The Hindu epic on the other hand emphasizes Hindu resistance to the Turkish invasions and reflects the psychology behind it. It is significant that these ‘counter epics’ are composed not by the Brahmins but from the popular tradition of bardic poetry. These epics portray the advent of the Turks as a time of the dissolution of social order typical of the Kali Yuga where the mlecchas overrun and defile the Aryavarta, subverting social customs and destroying the privileges of the Brahmins. These epics revolve around tales of Prithviraja Chauhan as a hero of the Rajput people. One of these ‘epic cycles’ is the Prithvi Raja Raso’ attributed Chand Bardai, Prithviraja’s minister. The anti-Muslim epic of this work goes beyond the single historical event of the Second Battle of Tarain and weaves into its narrative tales of heroic resistance over several centuries which are anachronistically placed in the context of the Ghurid invasions. The other epic of Prithviraja, the Prithviraja Vijaya narrates the acts of oppression of the Turkish invaders. Another significant Hindu counter epic is the unhistorical legend of Raja Hammir Dev’s battle against Alauddin Khalji.
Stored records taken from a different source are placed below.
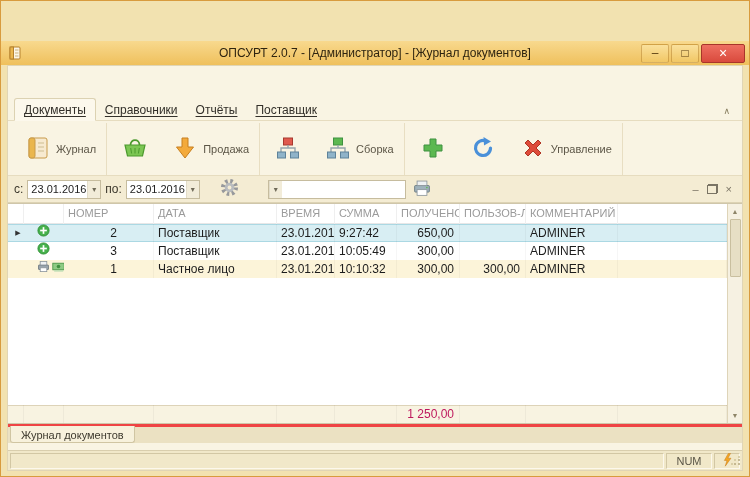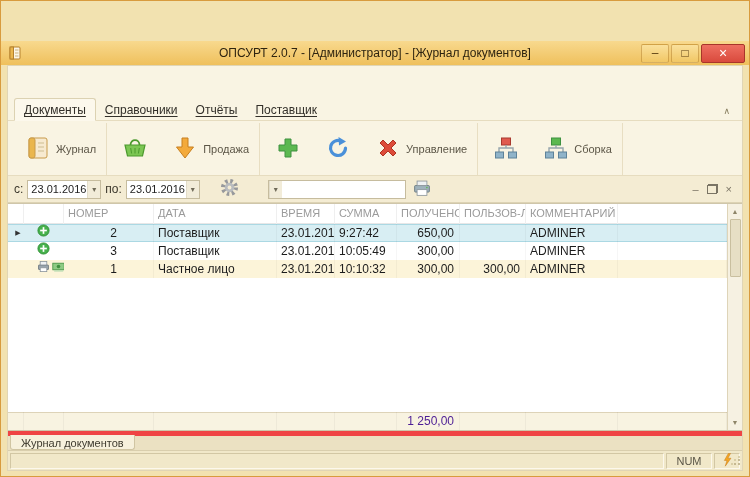--- a/index.html
+++ b/index.html
@@ -244,28 +244,6 @@
         <div class="tb-icons">
           <span class="tb-btn">
             <span><svg width="26" height="26" viewBox="0 0 26 26">
-                  <path d="M10 4 h6 v6 h6 v6 h-6 v6 h-6 v-6 H4 v-6 h6 z" fill="#5cb850" stroke="#3e9140"></path>
-                </svg></span>
-          </span>
-          <span class="tb-btn">
-            <span><svg width="26" height="26" viewBox="0 0 26 26">
-                  <path d="M20.5 13 A7.5 7.5 0 1 1 16.2 6.2" fill="none" stroke="#4a90d9" stroke-width="3.2" stroke-linecap="round"></path>
-                  <polygon points="13.5,2 21,6.5 14,10.5" fill="#4a90d9"></polygon>
-                </svg></span>
-          </span>
-          <span class="tb-btn">
-            <span><svg width="26" height="26" viewBox="0 0 26 26">
-                  <path d="M5 8 L8 5 L13 10 L18 5 L21 8 L16 13 L21 18 L18 21 L13 16 L8 21 L5 18 L10 13 z" fill="#dd4b39" stroke="#b03322"></path>
-                </svg></span>
-          </span>
-        </div>
-        <span class="tb-label">Управление</span>
-      </div>
-
-      <div class="tb-group">
-        <div class="tb-icons">
-          <span class="tb-btn">
-            <span><svg width="26" height="26" viewBox="0 0 26 26">
                   <rect x="8.5" y="3" width="9" height="7" fill="#e05a4e" stroke="#a8382e"></rect>
                   <path d="M13 10 v3 M6 17 v-4 h14 v4" stroke="#97a5ad" fill="none" stroke-width="1.4"></path>
                   <rect x="2.5" y="17" width="8" height="6" fill="#8fb3c9" stroke="#5e8299"></rect>
@@ -282,6 +260,28 @@
           </span>
         </div>
         <span class="tb-label">Сборка</span>
+      </div>
+
+      <div class="tb-group">
+        <div class="tb-icons">
+          <span class="tb-btn">
+            <span><svg width="26" height="26" viewBox="0 0 26 26">
+                  <path d="M10 4 h6 v6 h6 v6 h-6 v6 h-6 v-6 H4 v-6 h6 z" fill="#5cb850" stroke="#3e9140"></path>
+                </svg></span>
+          </span>
+          <span class="tb-btn">
+            <span><svg width="26" height="26" viewBox="0 0 26 26">
+                  <path d="M20.5 13 A7.5 7.5 0 1 1 16.2 6.2" fill="none" stroke="#4a90d9" stroke-width="3.2" stroke-linecap="round"></path>
+                  <polygon points="13.5,2 21,6.5 14,10.5" fill="#4a90d9"></polygon>
+                </svg></span>
+          </span>
+          <span class="tb-btn">
+            <span><svg width="26" height="26" viewBox="0 0 26 26">
+                  <path d="M5 8 L8 5 L13 10 L18 5 L21 8 L16 13 L21 18 L18 21 L13 16 L8 21 L5 18 L10 13 z" fill="#dd4b39" stroke="#b03322"></path>
+                </svg></span>
+          </span>
+        </div>
+        <span class="tb-label">Управление</span>
       </div>
     </div>
 

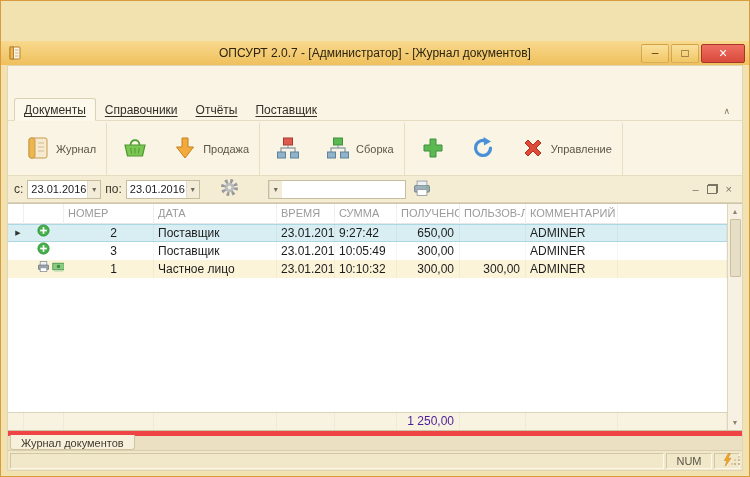--- a/index.html
+++ b/index.html
@@ -124,7 +124,7 @@
   .g-fill { flex: 1; background: #fff; }
   .g-foot {
     height: 18px; flex: 0 0 18px; background: #f8f3e1;
-    box-shadow: inset 0 1px 0 #ddd3b8; font-size: 12px; color: #4c1d95;
+    box-shadow: inset 0 1px 0 #ddd3b8; font-size: 12px; color: #be185d;
   }
   .g-foot .cell { height: 18px; line-height: 18px; padding-left: 4px; border-right: 1px solid rgba(0,0,0,0.04); }
 

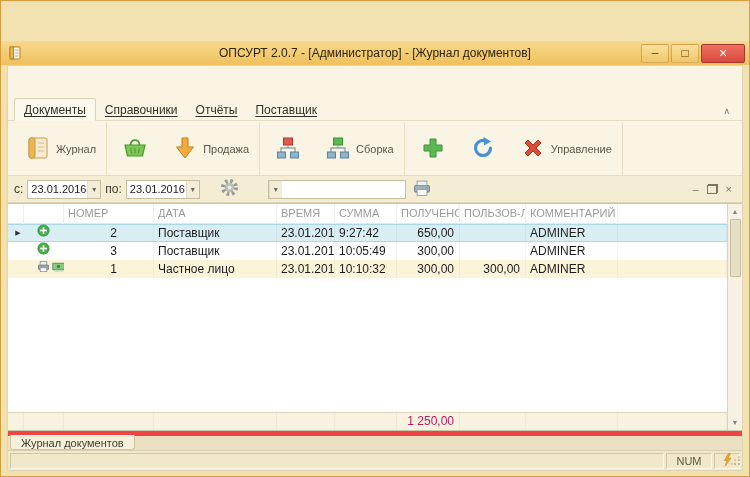--- a/index.html
+++ b/index.html
@@ -140,7 +140,7 @@
 
   
   .bottom-tabs {
-    height: 19px; flex: 0 0 19px; background: #ebe1c2; border-top: 5px solid #ef4444;
+    height: 19px; flex: 0 0 19px; background: #ebe1c2; border-top: 3px solid #ef4444;
     display: flex; align-items: stretch; padding-left: 2px;
   }
   .btab {

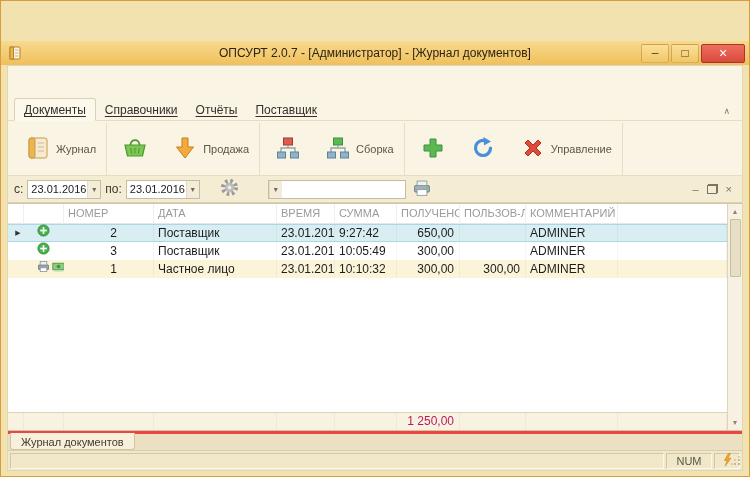--- a/index.html
+++ b/index.html
@@ -152,7 +152,7 @@
   
   .statusbar {
     height: 20px; flex: 0 0 20px; background: #f1e8c9; border-top: 1px solid #d9cead;
-    display: flex; align-items: center; gap: 2px; padding: 1px 2px 1px 2px; position: relative;
+    display: flex; align-items: center; gap: 2px; padding: 1px 2px 1px 2px; position: relative; margin-top: 7px;
   }
   .sb-panel {
     height: 16px; border: 1px solid; border-color: #d2c7a4 #fcf8ec #fcf8ec #d2c7a4;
Like the other literature in the counter-epic genre it focuses on the chivalry and heroism of Rajput warriors in their struggle against the Turks. The theme of resistance is also reflected off the battlefield where Hindu women are expected to reject offers of marriage from the Muslim ruler and prefer self-immolation. This brings out the issue of cultural boundaries in a situation where different groups of elites compete for power.
In Aziz Ahmed’s ‘epics’ and ‘counter epics’, as nowhere else, the cultural encounter with the Turks is brought out in all its complexities and subtleties.